◆ Task brief
In the entries that follow, find the line containing "text-align: center ->" and the line containing "html: <div>– Pan", then retype exactly the lines from the first through the second, pictures excluded.

◆ Information provided
··········

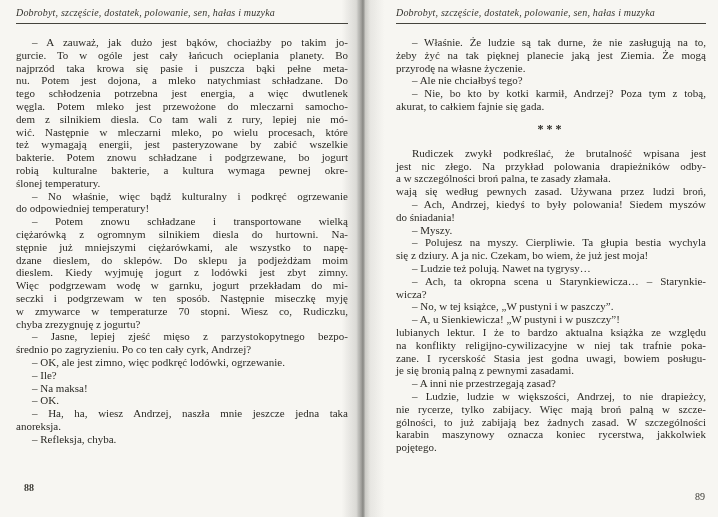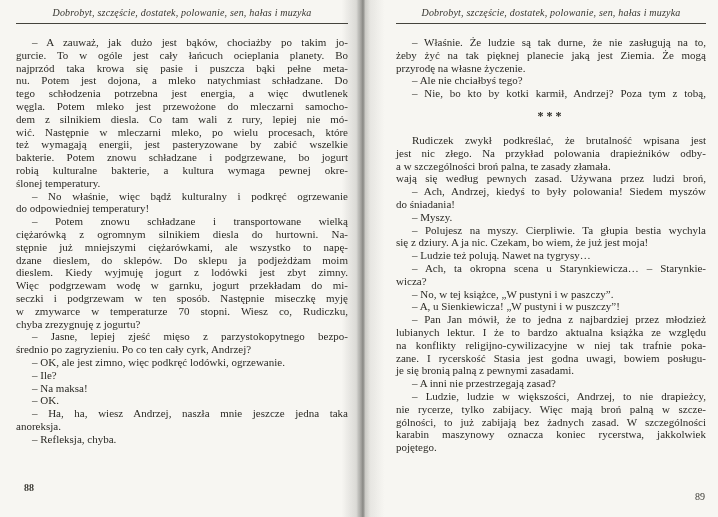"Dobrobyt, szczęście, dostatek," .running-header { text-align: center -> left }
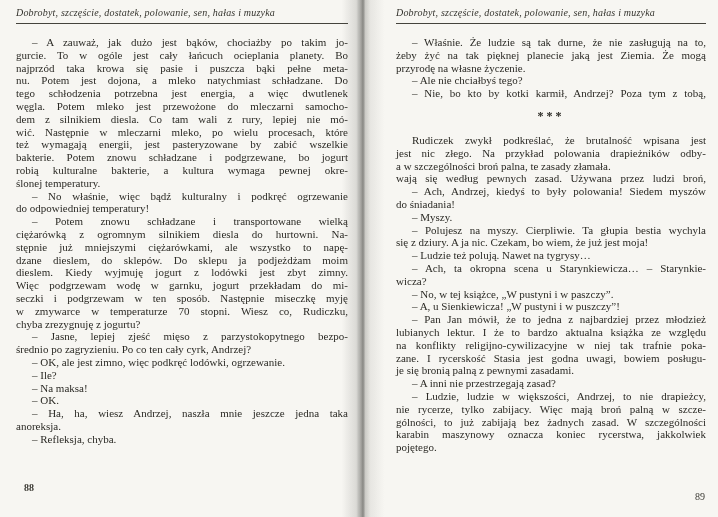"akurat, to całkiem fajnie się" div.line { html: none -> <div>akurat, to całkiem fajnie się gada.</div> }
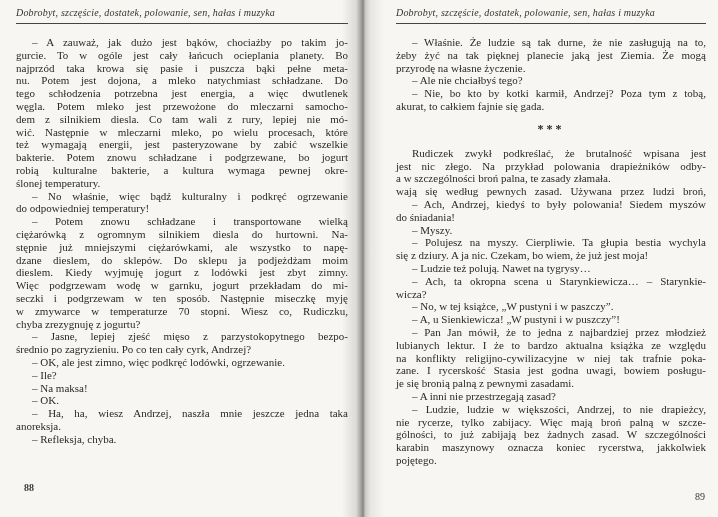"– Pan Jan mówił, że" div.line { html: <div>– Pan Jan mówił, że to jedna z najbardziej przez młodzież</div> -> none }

··········

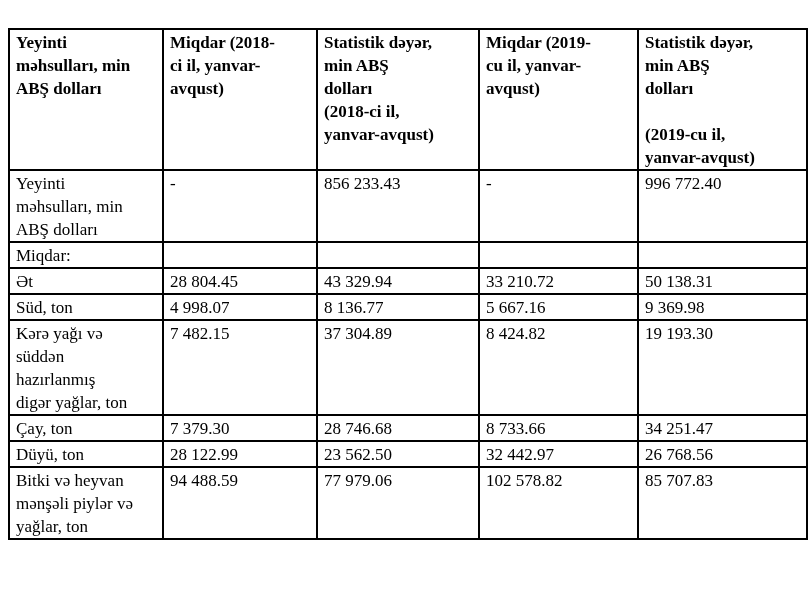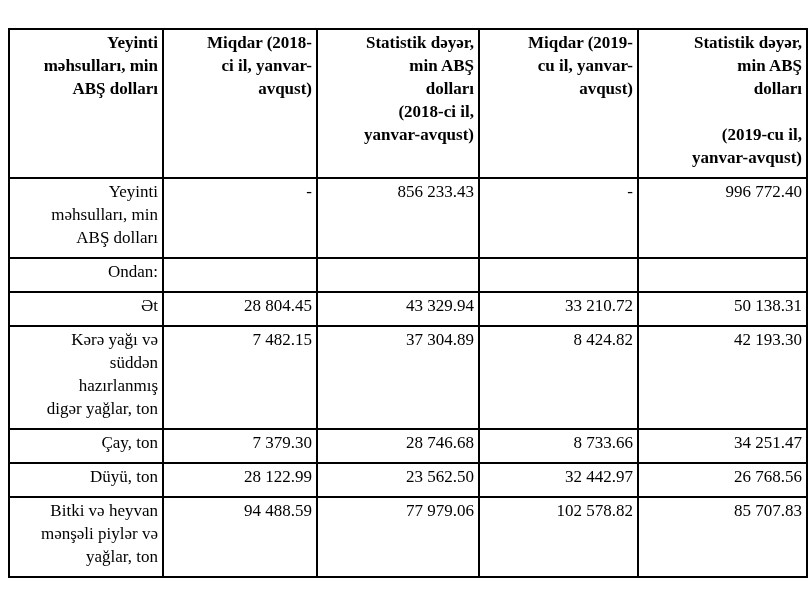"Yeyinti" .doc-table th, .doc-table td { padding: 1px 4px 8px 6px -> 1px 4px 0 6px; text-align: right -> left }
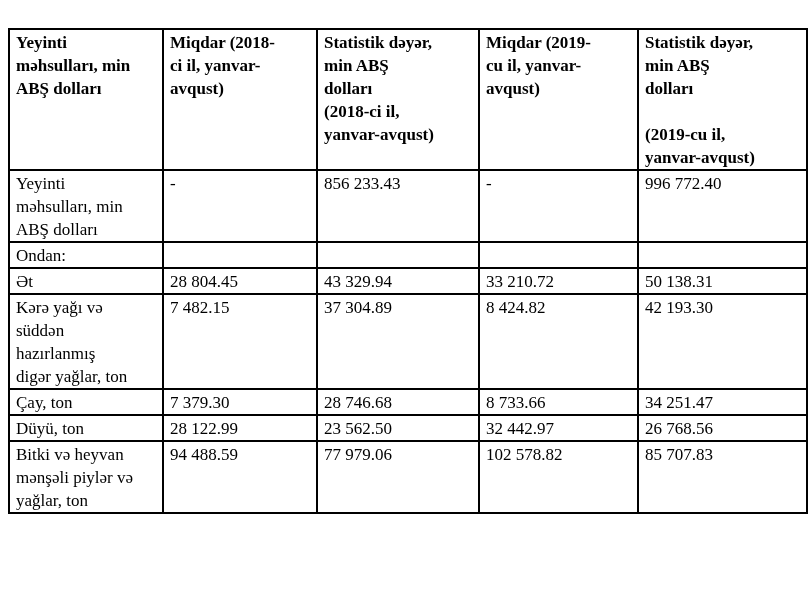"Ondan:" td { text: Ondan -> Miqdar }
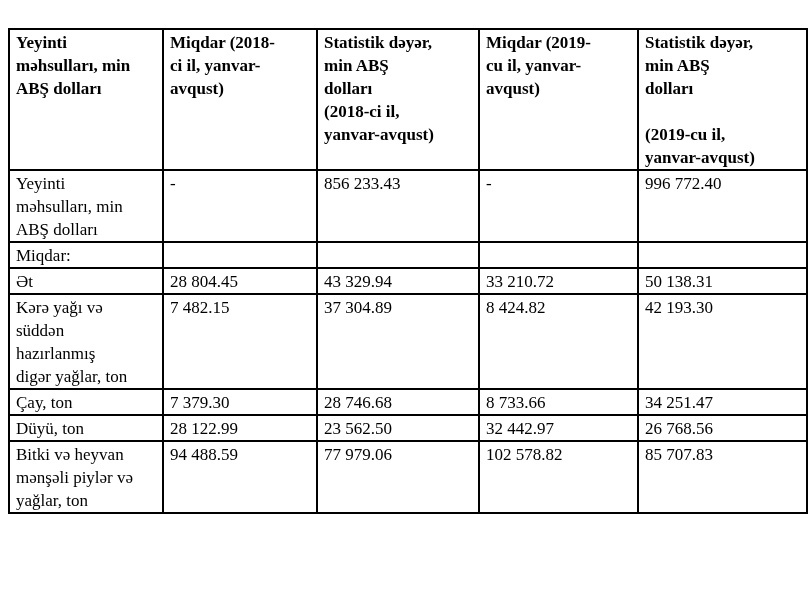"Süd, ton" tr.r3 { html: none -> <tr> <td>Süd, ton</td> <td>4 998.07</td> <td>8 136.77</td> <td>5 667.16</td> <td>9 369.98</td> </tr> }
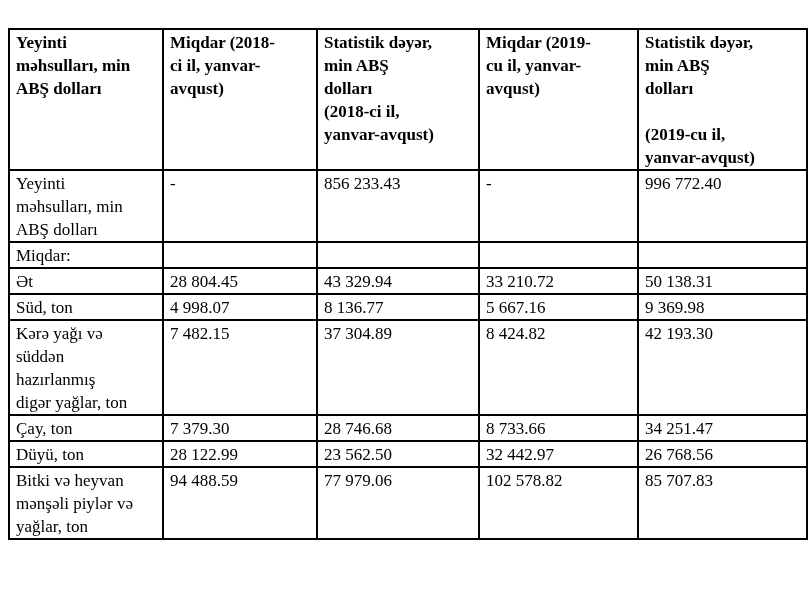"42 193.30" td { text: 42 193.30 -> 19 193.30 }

··········

◆ Reply
"Dobrobyt, szczęście, dostatek," .running-header { text-align: center -> left }
"akurat, to całkiem fajnie się" div.line { html: none -> <div>akurat, to całkiem fajnie się gada.</div> }
"– Pan Jan mówił, że" div.line { html: <div>– Pan Jan mówił, że to jedna z najbardziej przez młodzież</div> -> none }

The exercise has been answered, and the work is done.